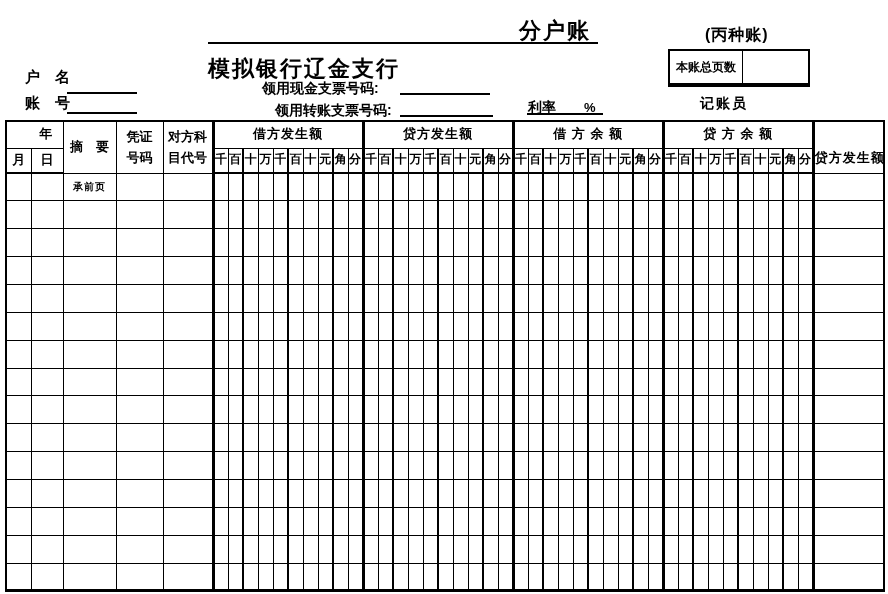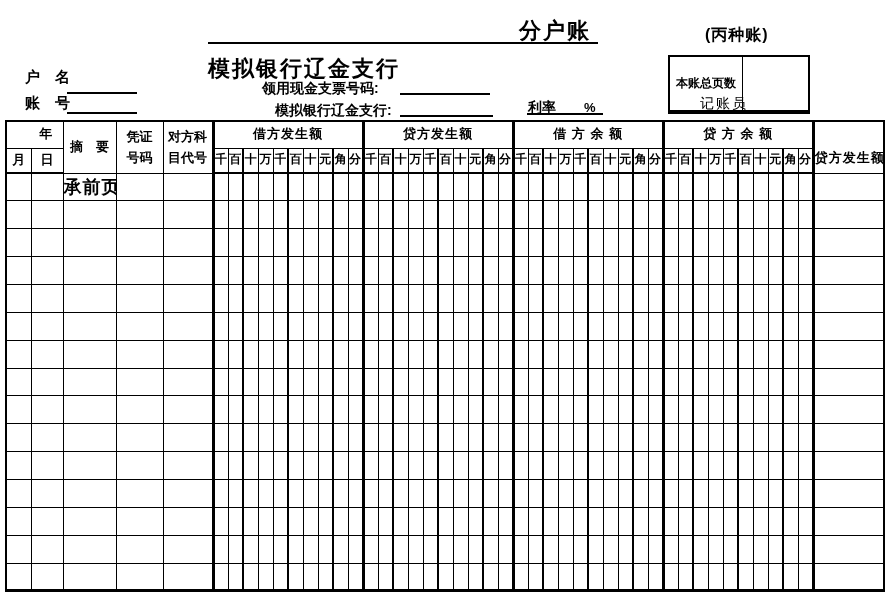--- a/index.html
+++ b/index.html
@@ -1,30 +1,30 @@
 <!DOCTYPE html>
 <html><head>
 <meta charset="utf-8">
 <style>
   html,body{margin:0;padding:0;background:#fff;}
   #page{position:relative;width:888px;height:594px;background:#fff;color:#000;
         font-family:"Liberation Sans",sans-serif;overflow:hidden;}
   .abs{position:absolute;}
-  .b{font-weight:normal;}
+  .b{font-weight:bold;}
   .rule{position:absolute;height:2px;background:#000;}
 
   
   .title{font-size:22px;font-weight:bold;letter-spacing:2px;white-space:nowrap;}
   .note{font-size:16px;font-weight:bold;letter-spacing:1px;text-align:right;}
   .fieldlbl{font-size:15px;font-weight:bold;white-space:nowrap;}
   .chklbl{font-size:14px;font-weight:bold;white-space:nowrap;}
 
   
-  .pagesbox{position:absolute;left:668px;top:49px;width:142px;height:59px;
-            border:2px solid #000;box-sizing:border-box;display:flex;flex-direction:column;margin-top:6px;}
+  .pagesbox{position:absolute;left:668px;top:49px;width:142px;height:38px;
+            border:2px solid #000;box-sizing:border-box;display:flex;flex-direction:column;}
   .pagesrow{flex:1;display:flex;}
   .pagesrow.first{border-bottom:2px solid #000;}
   .pageslbl{width:72px;border-right:1px solid #000;display:flex;align-items:center;
             justify-content:center;font-size:12px;font-weight:bold;white-space:nowrap;}
   .pagesval{flex:1;}
 
   
   #tablewrap{position:absolute;left:5px;top:120px;}
   table{border-collapse:collapse;table-layout:fixed;width:878px;
         border:2px solid #000;border-bottom:3px solid #000;}
@@ -34,21 +34,21 @@
   tr.r2{height:25px;}
   tr.r2 th{border-bottom:2px solid #000;}
   tbody tr{height:27.87px;}
   .bl2{border-left:2px solid #000 !important;}
   .bl3{border-left:3px solid #000 !important;}
   .digit-th{font-size:12px;}
   .two-line{line-height:21px;}
   .year-th{text-indent:22px;}
   .reviewer-th{vertical-align:bottom;padding-bottom:7px;letter-spacing:1px;}
   .group-th{letter-spacing:1px;}
-  .summary-data{font-size:18px;letter-spacing:1px;}
+  .summary-data{font-size:10px;letter-spacing:1px;}
 </style>
 </head>
 <body>
 
 <div id="page">
 
   <div class="abs title" style="left:208px;top:16px;margin-top:38px;">模拟银行辽金支行</div>
   <div class="abs title" style="left:519px;top:16px;">分户账</div>
   <div class="rule" style="left:208px;top:42px;width:390px;"></div>
   <div class="abs note" style="left:705px;top:25px;">(丙种账)</div>
@@ -61,21 +61,21 @@
   </div>
   <div class="abs b" style="left:700px;top:95px;font-size:14px;letter-spacing:2px;">记账员</div>
 
   <div class="abs fieldlbl" style="left:25px;top:68px;">户　名</div>
   <div class="rule" style="left:67px;top:92px;width:70px;"></div>
   <div class="abs fieldlbl" style="left:25px;top:94px;">账　号</div>
   <div class="rule" style="left:67px;top:112px;width:70px;"></div>
 
   <div class="abs chklbl" style="left:262px;top:80px;">领用现金支票号码:</div>
   <div class="rule" style="left:400px;top:93px;width:90px;"></div>
-  <div class="abs chklbl" style="left:275px;top:102px;">模拟银行辽金支行:</div>
+  <div class="abs chklbl" style="left:275px;top:102px;">领用转账支票号码:</div>
   <div class="rule" style="left:400px;top:115px;width:93px;"></div>
 
   <div class="abs chklbl" style="left:528px;top:99px;">利率</div>
   <div class="abs chklbl" style="left:584px;top:100px;font-size:13px;">%</div>
   <div class="rule" style="left:527px;top:113px;width:76px;"></div>
 
   <div id="tablewrap">
     <table>
       <colgroup id="cols">
           <col style="width: 25px;">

• ACTIVITY
Reproduce the data in full. Do not carry over any picture.

• TASK SOLUTION
--- a/index.html
+++ b/index.html
@@ -1,30 +1,30 @@
 <!DOCTYPE html>
 <html><head>
 <meta charset="utf-8">
 <style>
   html,body{margin:0;padding:0;background:#fff;}
   #page{position:relative;width:888px;height:594px;background:#fff;color:#000;
         font-family:"Liberation Sans",sans-serif;overflow:hidden;}
   .abs{position:absolute;}
-  .b{font-weight:normal;}
+  .b{font-weight:bold;}
   .rule{position:absolute;height:2px;background:#000;}
 
   
   .title{font-size:22px;font-weight:bold;letter-spacing:2px;white-space:nowrap;}
   .note{font-size:16px;font-weight:bold;letter-spacing:1px;text-align:right;}
   .fieldlbl{font-size:15px;font-weight:bold;white-space:nowrap;}
   .chklbl{font-size:14px;font-weight:bold;white-space:nowrap;}
 
   
-  .pagesbox{position:absolute;left:668px;top:49px;width:142px;height:59px;
-            border:2px solid #000;box-sizing:border-box;display:flex;flex-direction:column;margin-top:6px;}
+  .pagesbox{position:absolute;left:668px;top:49px;width:142px;height:38px;
+            border:2px solid #000;box-sizing:border-box;display:flex;flex-direction:column;}
   .pagesrow{flex:1;display:flex;}
   .pagesrow.first{border-bottom:2px solid #000;}
   .pageslbl{width:72px;border-right:1px solid #000;display:flex;align-items:center;
             justify-content:center;font-size:12px;font-weight:bold;white-space:nowrap;}
   .pagesval{flex:1;}
 
   
   #tablewrap{position:absolute;left:5px;top:120px;}
   table{border-collapse:collapse;table-layout:fixed;width:878px;
         border:2px solid #000;border-bottom:3px solid #000;}
@@ -34,21 +34,21 @@
   tr.r2{height:25px;}
   tr.r2 th{border-bottom:2px solid #000;}
   tbody tr{height:27.87px;}
   .bl2{border-left:2px solid #000 !important;}
   .bl3{border-left:3px solid #000 !important;}
   .digit-th{font-size:12px;}
   .two-line{line-height:21px;}
   .year-th{text-indent:22px;}
   .reviewer-th{vertical-align:bottom;padding-bottom:7px;letter-spacing:1px;}
   .group-th{letter-spacing:1px;}
-  .summary-data{font-size:18px;letter-spacing:1px;}
+  .summary-data{font-size:10px;letter-spacing:1px;}
 </style>
 </head>
 <body>
 
 <div id="page">
 
   <div class="abs title" style="left:208px;top:16px;margin-top:38px;">模拟银行辽金支行</div>
   <div class="abs title" style="left:519px;top:16px;">分户账</div>
   <div class="rule" style="left:208px;top:42px;width:390px;"></div>
   <div class="abs note" style="left:705px;top:25px;">(丙种账)</div>
@@ -61,21 +61,21 @@
   </div>
   <div class="abs b" style="left:700px;top:95px;font-size:14px;letter-spacing:2px;">记账员</div>
 
   <div class="abs fieldlbl" style="left:25px;top:68px;">户　名</div>
   <div class="rule" style="left:67px;top:92px;width:70px;"></div>
   <div class="abs fieldlbl" style="left:25px;top:94px;">账　号</div>
   <div class="rule" style="left:67px;top:112px;width:70px;"></div>
 
   <div class="abs chklbl" style="left:262px;top:80px;">领用现金支票号码:</div>
   <div class="rule" style="left:400px;top:93px;width:90px;"></div>
-  <div class="abs chklbl" style="left:275px;top:102px;">模拟银行辽金支行:</div>
+  <div class="abs chklbl" style="left:275px;top:102px;">领用转账支票号码:</div>
   <div class="rule" style="left:400px;top:115px;width:93px;"></div>
 
   <div class="abs chklbl" style="left:528px;top:99px;">利率</div>
   <div class="abs chklbl" style="left:584px;top:100px;font-size:13px;">%</div>
   <div class="rule" style="left:527px;top:113px;width:76px;"></div>
 
   <div id="tablewrap">
     <table>
       <colgroup id="cols">
           <col style="width: 25px;">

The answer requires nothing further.